We receive a lot of questions about rabbit nutrition. Because rabbits have such sensitive digestive systems, we have compiled a few nutrition tips and recommendations to help keep your rabbit happy and healthy.
Rabbits require a high fiber diet. A majority of their diet should consist of high-quality timothy hay. Alfalfa hay should be avoided as it can cause bladder stones. Hay should be supplemented with small amounts of timothy-based rabbit pellets.
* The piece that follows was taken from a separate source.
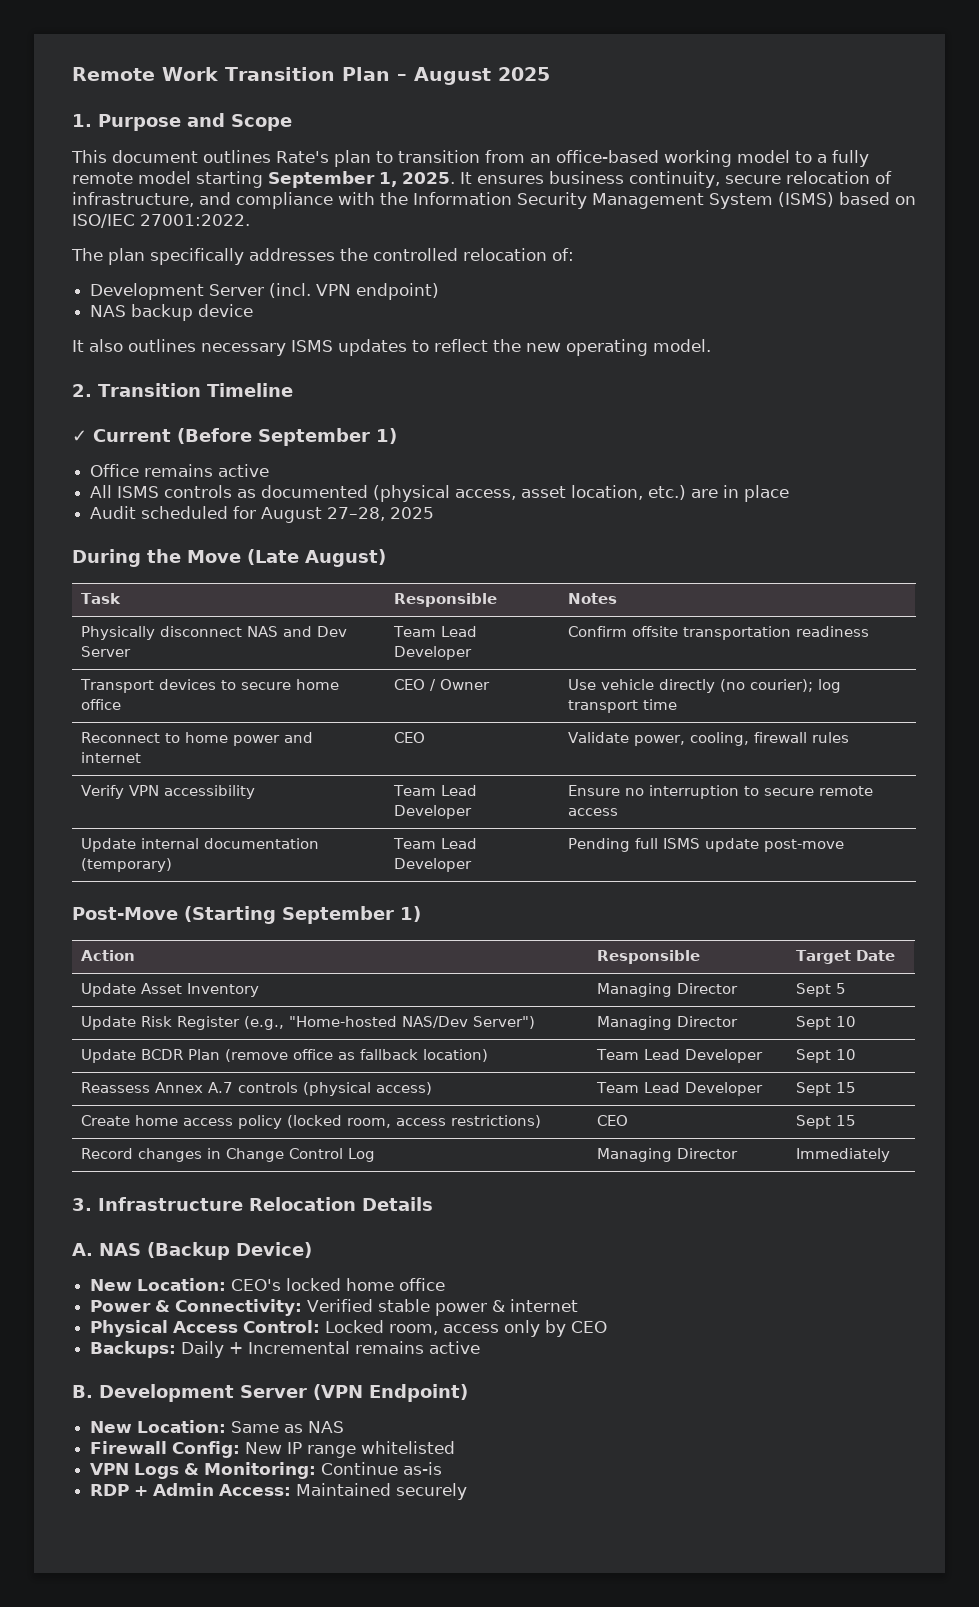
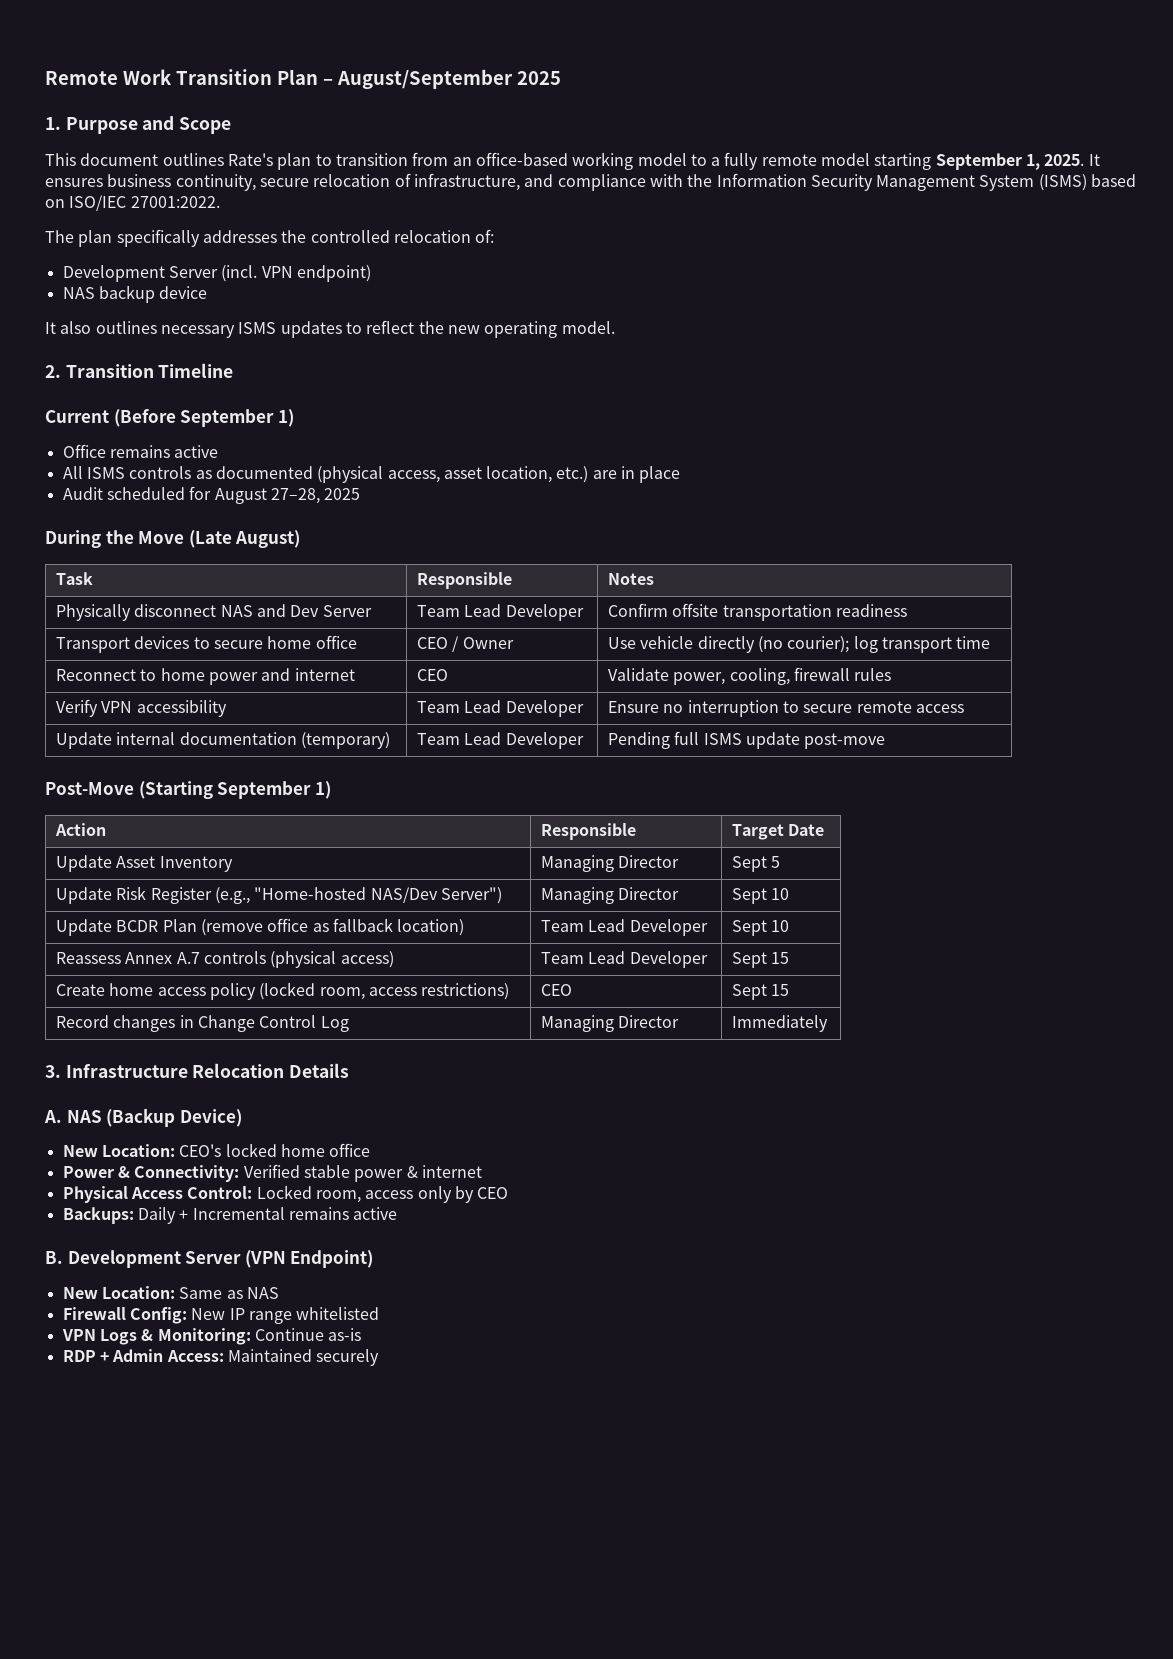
- Remote Work Transition Plan – August 2025
+ Remote Work Transition Plan – August/September 2025
- ✓ Current (Before September 1)
+ Current (Before September 1)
Fresh greens should be offered daily. We recommend up to one cup of greens per four pounds of body weight per day. A variety of romaine lettuce, collard and mustard greens, parsley, and endive are ideal. We do not recommend feeding kale and spinach because these greens can bind calcium and cause sludge or stones in the bladder. Small amounts of pears, apples, peaches, bananas, carrots, and green peppers can be fed as treats. These foods contain a high amount of sugar and should be offered sparingly.
High-carb foods and sugary processed foods should not be fed to your rabbit; they lack the nutritional value necessary to keep your rabbit healthy. Many fruits, vegetables, and plants can be toxic to rabbits. Below is a list of some of the foods to avoid feeding to your rabbit. They can cause gastrointestinal issues including diarrhea, lethargy, seizures, mouth irritation, difficulty or labored breathing, or death.
- Fruit pits or seeds
- Iceberg lettuce
- Allium vegetables (onions, garlic, shallots, chives, etc)
Many plants are not safe for your rabbit to eat either. Daffodils, foxglove, clover, tulips, ivy, hemlock, honeysuckle, and most house plants are toxic to rabbits. It is imperative to keep these plants out of your rabbit’s reach at all times.
If you are unsure if a food is safe to feed your rabbit, or if you suspect your rabbit may have eaten something harmful or toxic, we recommend calling your veterinarian immediately.